* Exercise details:
Exact reproduction required: the lines below from the line with "[265,461,374,472] 120000000000 ->" to the line with "[30,1123,199,1139] // [ needs", both ends included, and no others.
[[ Data records, beginning ]]
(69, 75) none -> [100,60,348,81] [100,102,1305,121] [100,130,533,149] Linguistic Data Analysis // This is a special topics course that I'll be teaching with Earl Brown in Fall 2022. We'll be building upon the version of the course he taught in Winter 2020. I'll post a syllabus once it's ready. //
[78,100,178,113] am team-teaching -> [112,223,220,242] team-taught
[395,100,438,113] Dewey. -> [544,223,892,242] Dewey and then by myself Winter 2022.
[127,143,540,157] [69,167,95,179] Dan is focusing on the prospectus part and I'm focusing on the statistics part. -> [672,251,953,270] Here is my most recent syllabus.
[[ Data records, end ]]
[[ Data records, beginning ]]
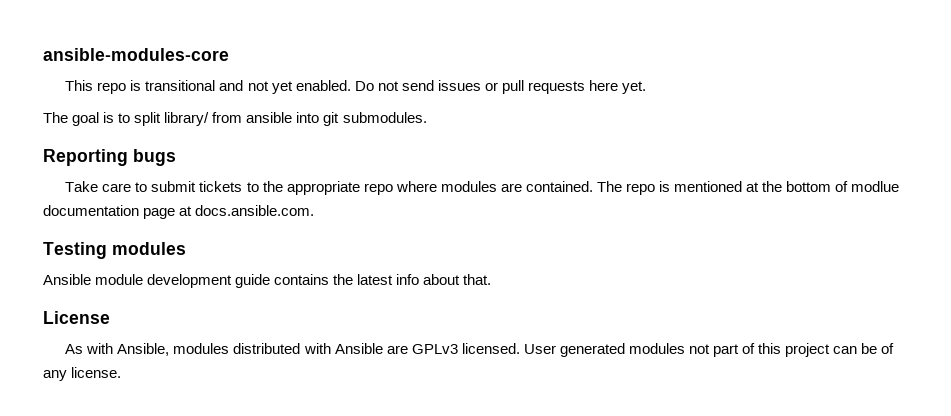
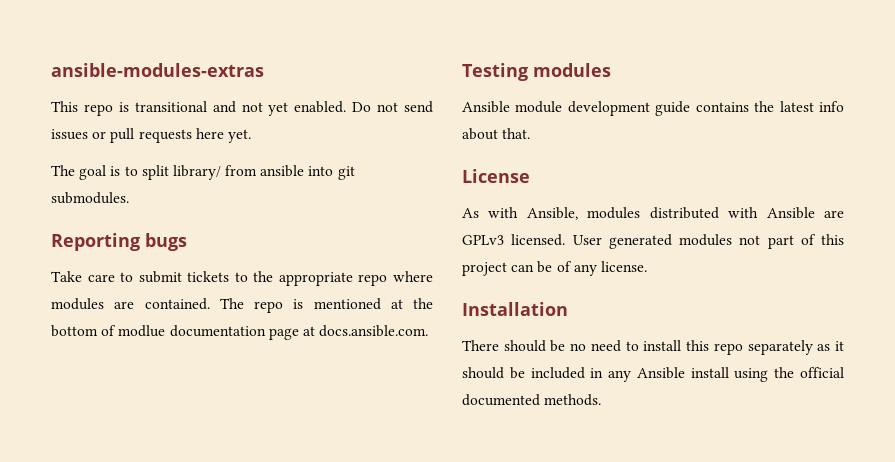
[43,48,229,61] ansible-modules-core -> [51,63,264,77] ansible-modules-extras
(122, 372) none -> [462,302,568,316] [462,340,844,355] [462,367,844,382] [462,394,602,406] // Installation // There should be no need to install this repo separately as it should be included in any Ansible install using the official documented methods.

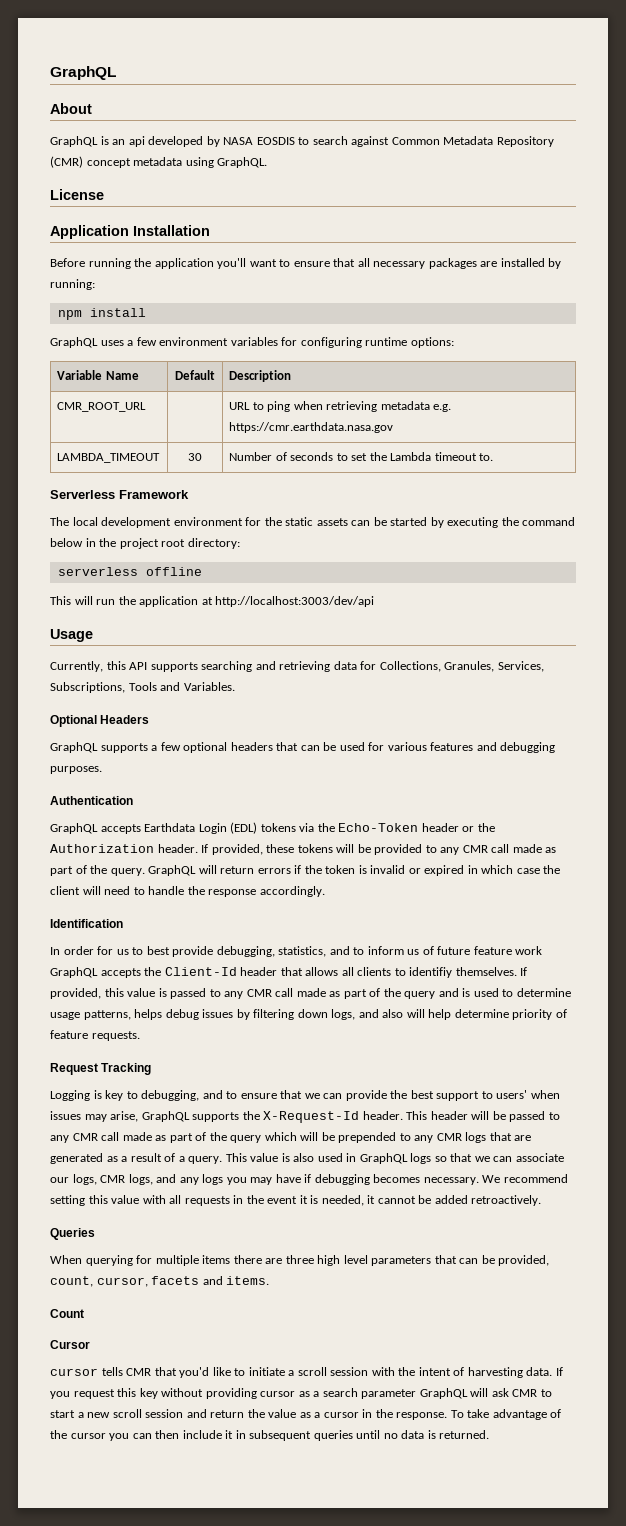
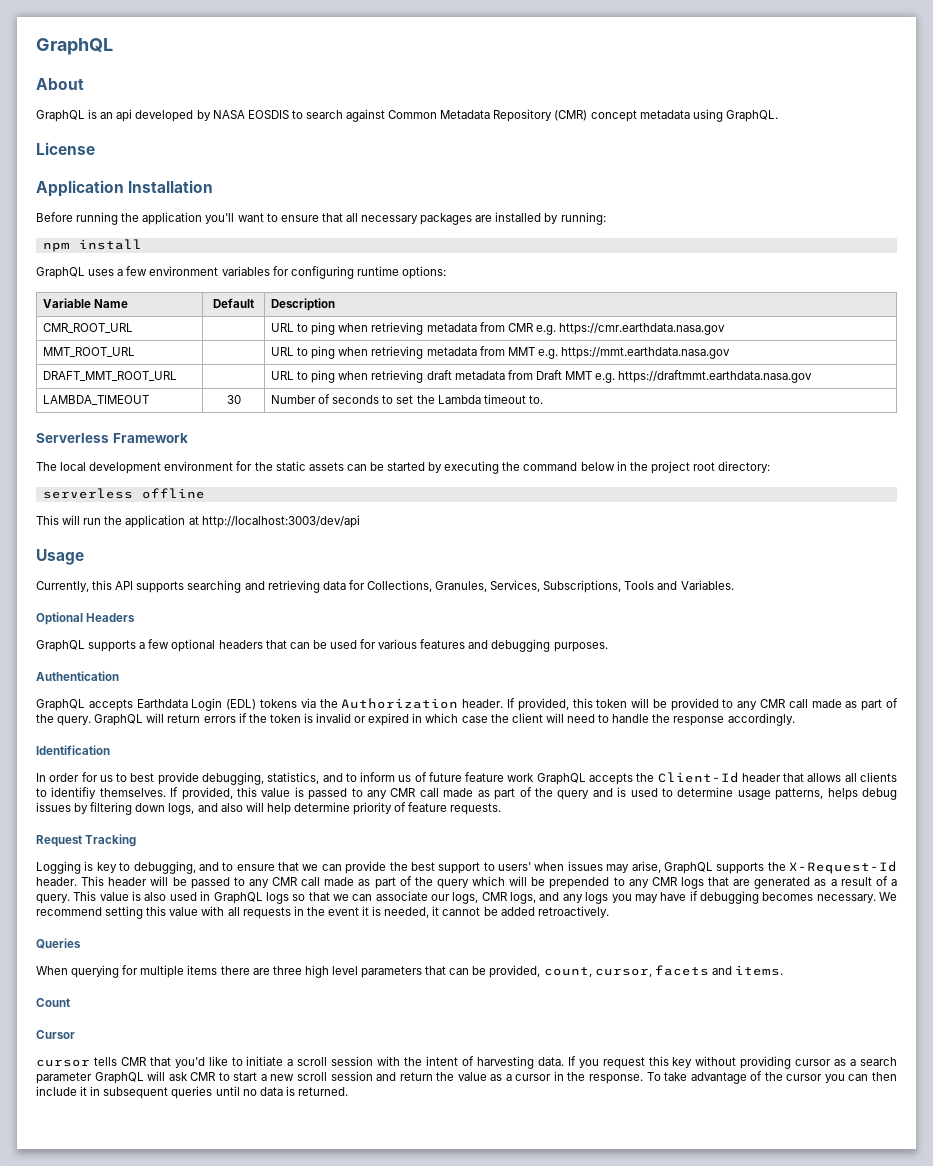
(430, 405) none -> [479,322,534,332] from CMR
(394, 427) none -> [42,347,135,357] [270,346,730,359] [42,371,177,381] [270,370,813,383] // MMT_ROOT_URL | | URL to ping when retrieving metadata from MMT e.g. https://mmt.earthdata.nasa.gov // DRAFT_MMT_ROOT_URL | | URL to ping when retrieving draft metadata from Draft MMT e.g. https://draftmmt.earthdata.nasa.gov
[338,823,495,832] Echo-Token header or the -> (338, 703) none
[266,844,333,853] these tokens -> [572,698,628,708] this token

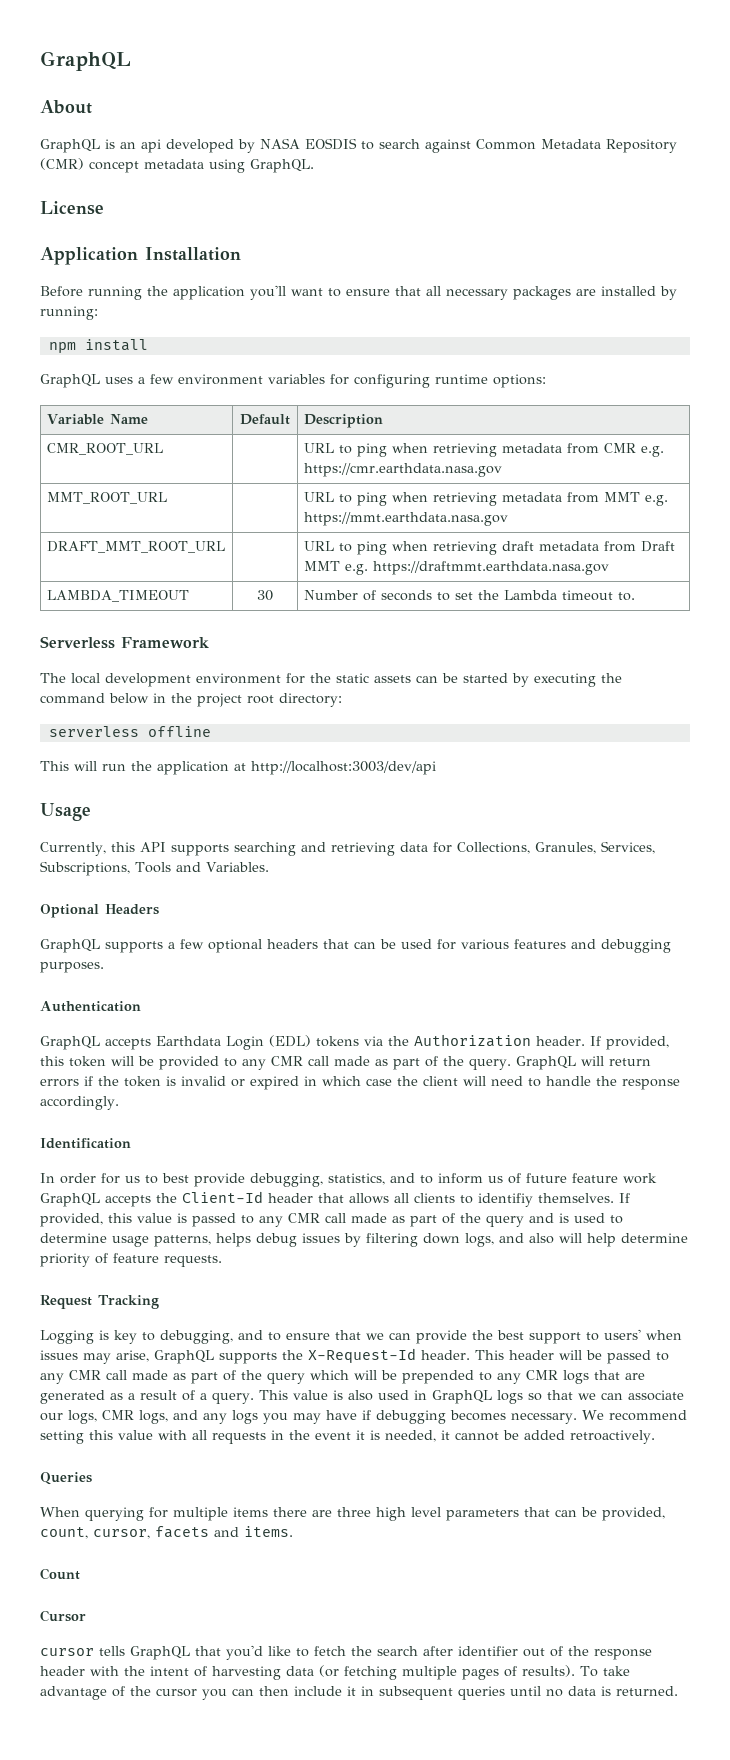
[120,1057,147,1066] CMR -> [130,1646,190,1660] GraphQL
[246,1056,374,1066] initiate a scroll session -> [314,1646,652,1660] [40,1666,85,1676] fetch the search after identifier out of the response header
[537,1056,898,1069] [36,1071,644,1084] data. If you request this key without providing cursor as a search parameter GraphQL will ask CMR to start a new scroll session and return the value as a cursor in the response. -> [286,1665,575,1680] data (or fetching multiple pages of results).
[[ Data records, end ]]
[[ Data records, beginning ]]
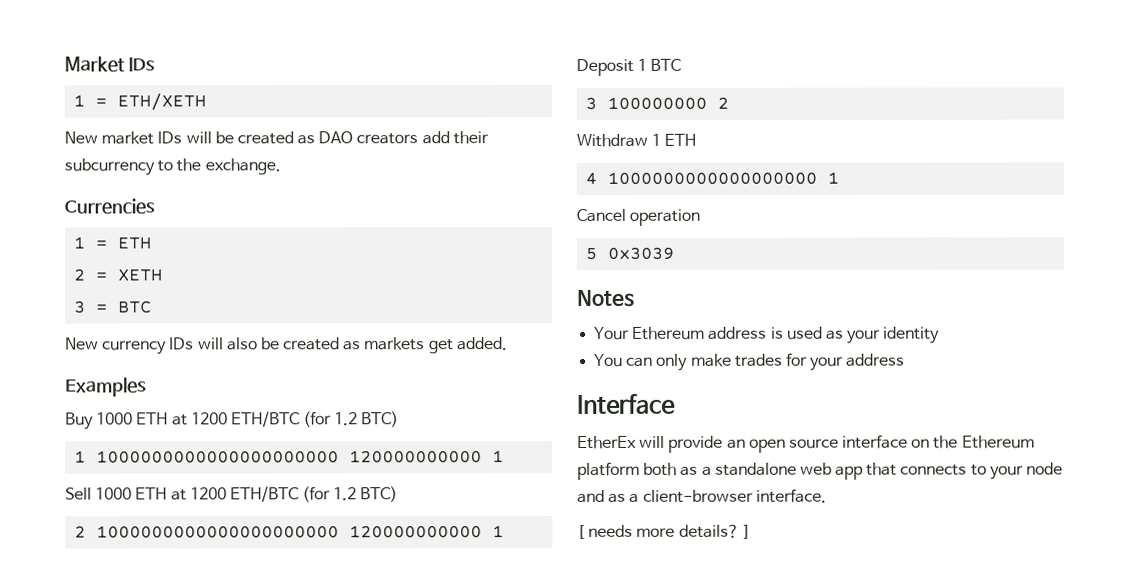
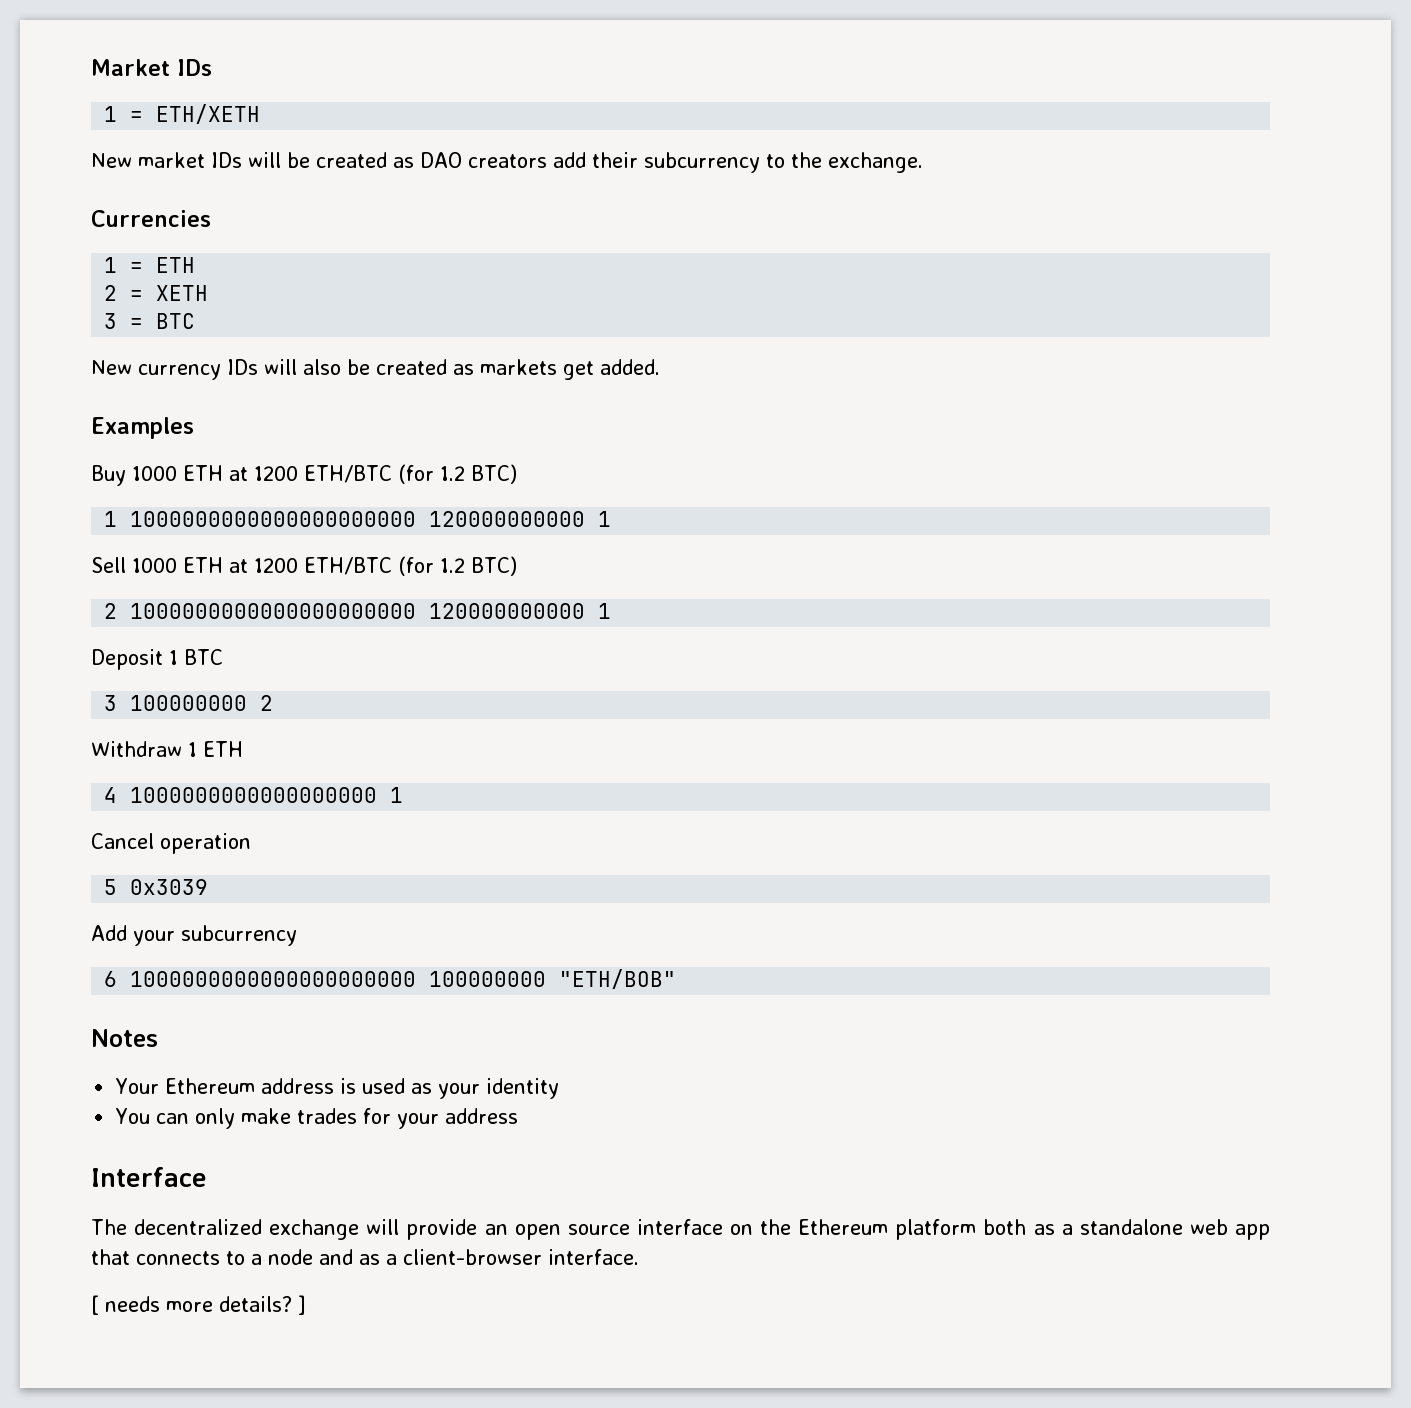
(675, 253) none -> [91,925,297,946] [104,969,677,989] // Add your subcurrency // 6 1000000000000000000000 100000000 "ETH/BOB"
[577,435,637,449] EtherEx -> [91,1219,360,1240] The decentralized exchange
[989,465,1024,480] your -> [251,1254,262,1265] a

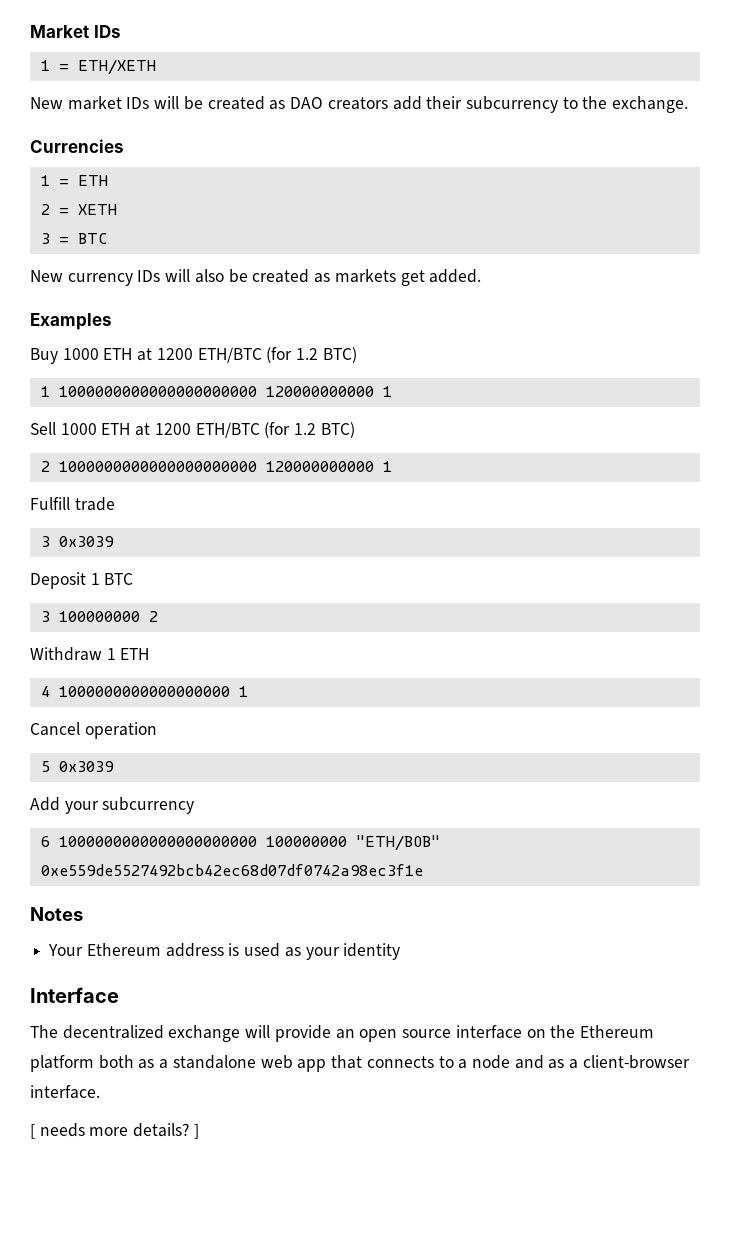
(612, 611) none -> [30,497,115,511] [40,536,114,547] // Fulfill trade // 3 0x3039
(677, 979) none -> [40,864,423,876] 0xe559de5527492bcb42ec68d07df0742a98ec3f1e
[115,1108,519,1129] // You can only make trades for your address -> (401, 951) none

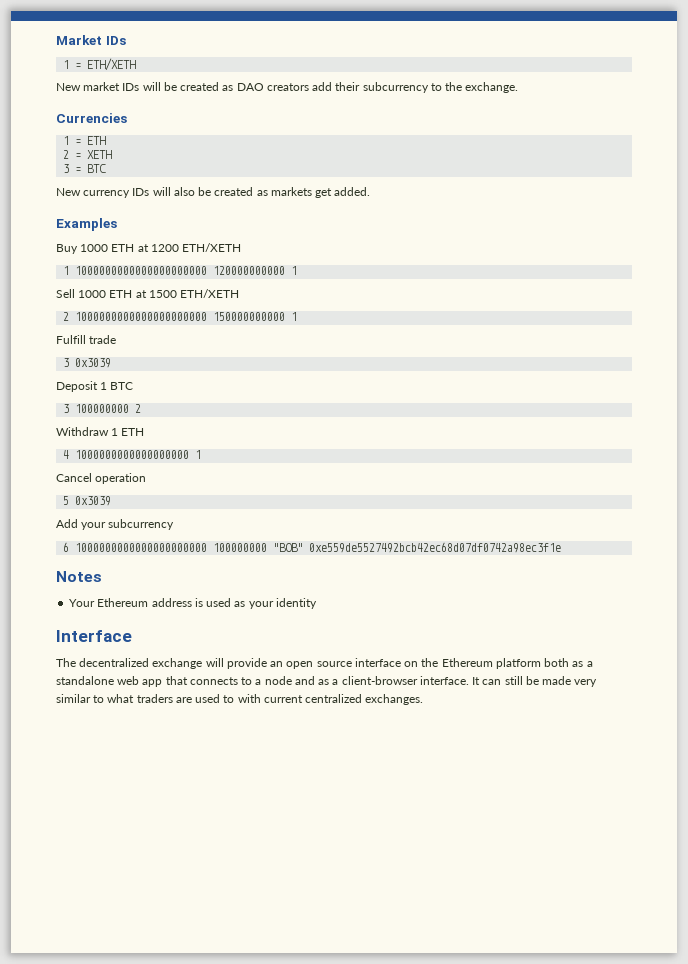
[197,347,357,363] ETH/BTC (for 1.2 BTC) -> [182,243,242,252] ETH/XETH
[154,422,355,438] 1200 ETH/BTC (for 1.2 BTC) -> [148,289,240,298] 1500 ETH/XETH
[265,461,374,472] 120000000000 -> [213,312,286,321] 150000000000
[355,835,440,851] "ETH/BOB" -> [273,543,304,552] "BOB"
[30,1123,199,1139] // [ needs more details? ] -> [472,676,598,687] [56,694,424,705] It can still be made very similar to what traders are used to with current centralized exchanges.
[[ Data records, end ]]
* Solution to the exercise:
[265,461,374,472] 120000000000 -> [213,312,286,321] 150000000000
[355,835,440,851] "ETH/BOB" -> [273,543,304,552] "BOB"
[30,1123,199,1139] // [ needs more details? ] -> [472,676,598,687] [56,694,424,705] It can still be made very similar to what traders are used to with current centralized exchanges.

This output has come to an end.